Finance minister Peer Steinbrück put a cat among the pigeons last March with a claim that Ireland was in a "very difficult situation". Officials said later the minister was talking hypothetically.
Journalists have done each other with grim reports from Dublin and Limerick on the "collapse of the economic wonderland".
Images of dole queues and burnt-out cars and houses predominate, as do anecdotes of Germans who have seen their Irish dream end in redundancy.
The widespread view here is that Ireland hopes for a Berlin bail-out to rescue the same banks it lured over in the last two decades with bargain basement corporate tax.
Officials in Berlin say they are watching closely the trimming of public expenditure while, in Frankfurt, traders talk of "slack business" in Irish bonds.
The 2007 near-collapse of the Dublin-based subsidiary of the state Sachsen Landesbank has proven to be just the warm-up act for the drama around Dublin-based bank Depfa.
Since last autumn, Berlin has given Munich-based Hypo Real Estate (HRE) property group €102 billion loans and guarantees because of severe liquidity problems attributed to its Dublin-based subsidiary.
The loans have annoyed cash-strapped German politicians and infuriated the financial regulator BaFin.
In their analysis, Germany did Ireland a €102 billion favour by bailing out what they see as an Irish-based bank and responsibility of the Irish regulator.

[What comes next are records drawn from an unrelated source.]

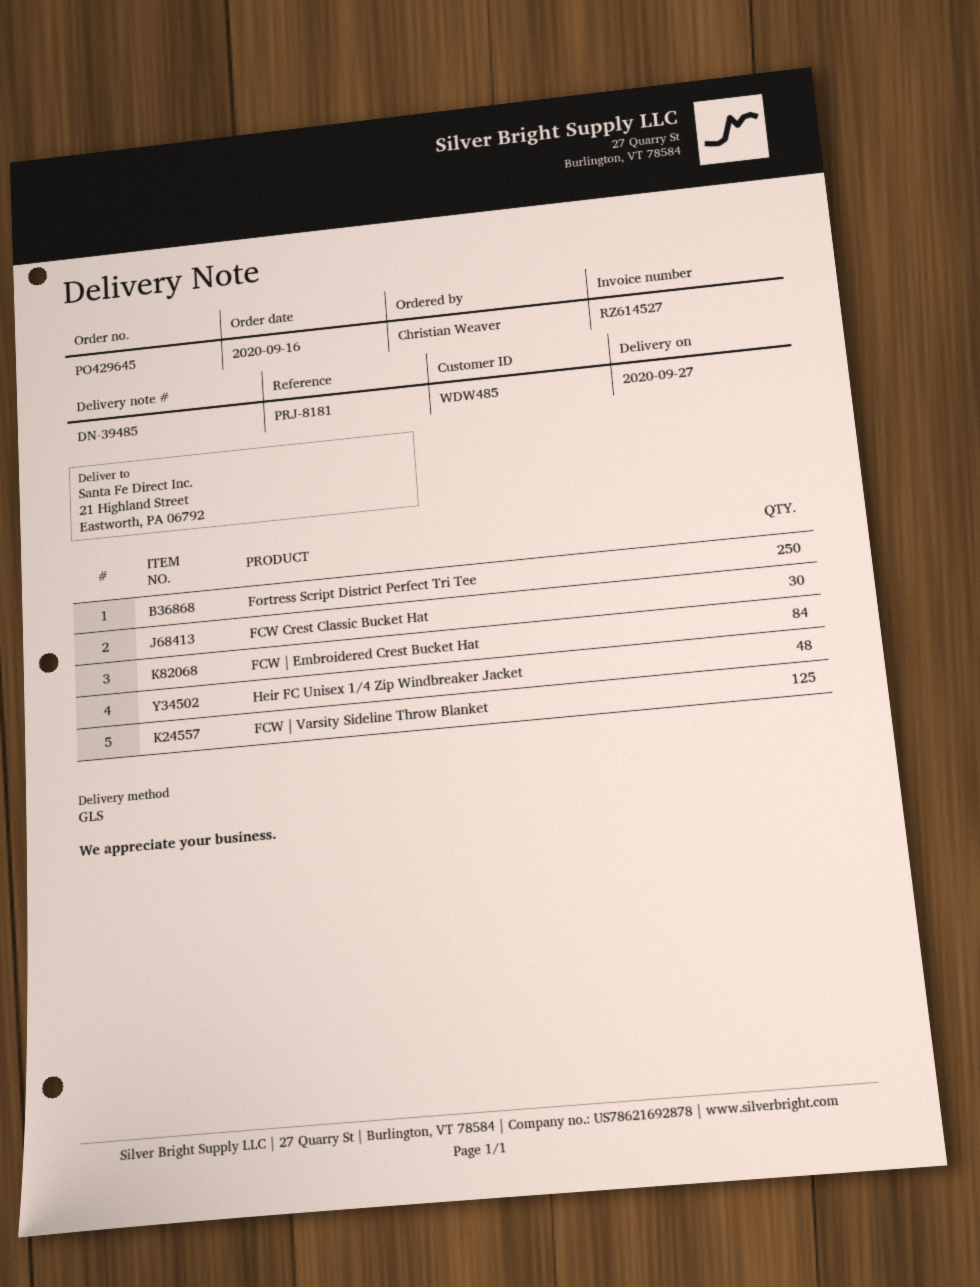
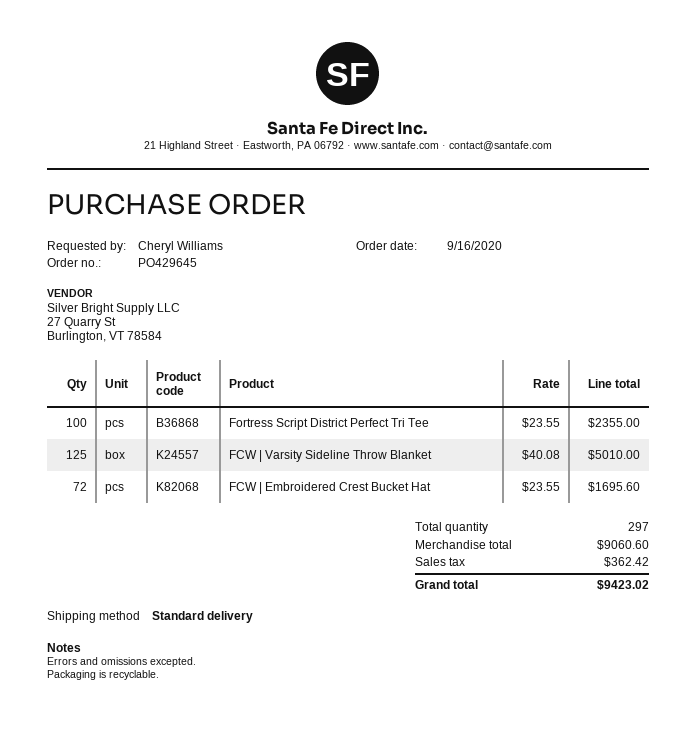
ordered by: Christian Weaver -> Cheryl Williams
shipping method: GLS -> standard
Fortress Script District Perfect Tri Tee: 250 -> 100
FCW Crest Classic Bucket Hat: 30 -> none
FCW | Embroidered Crest Bucket Hat: 84 -> 72
Heir FC Unisex 1/4 Zip Windbreaker Jacket: 48 -> none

BaFin energetically rejects suggestions from Dublin that, as a subsidiary of a German company, the German is responsible for bail-outs.
"I'd like to see what regulation or law the Irish think proves that," exclaimed one BaFin official recently. "This was an Irish bank needing an Irish rescue."
Yesterday, a parliamentary committee met for the first time to investigate the circumstances of the near-collapse of HRE/Depfa.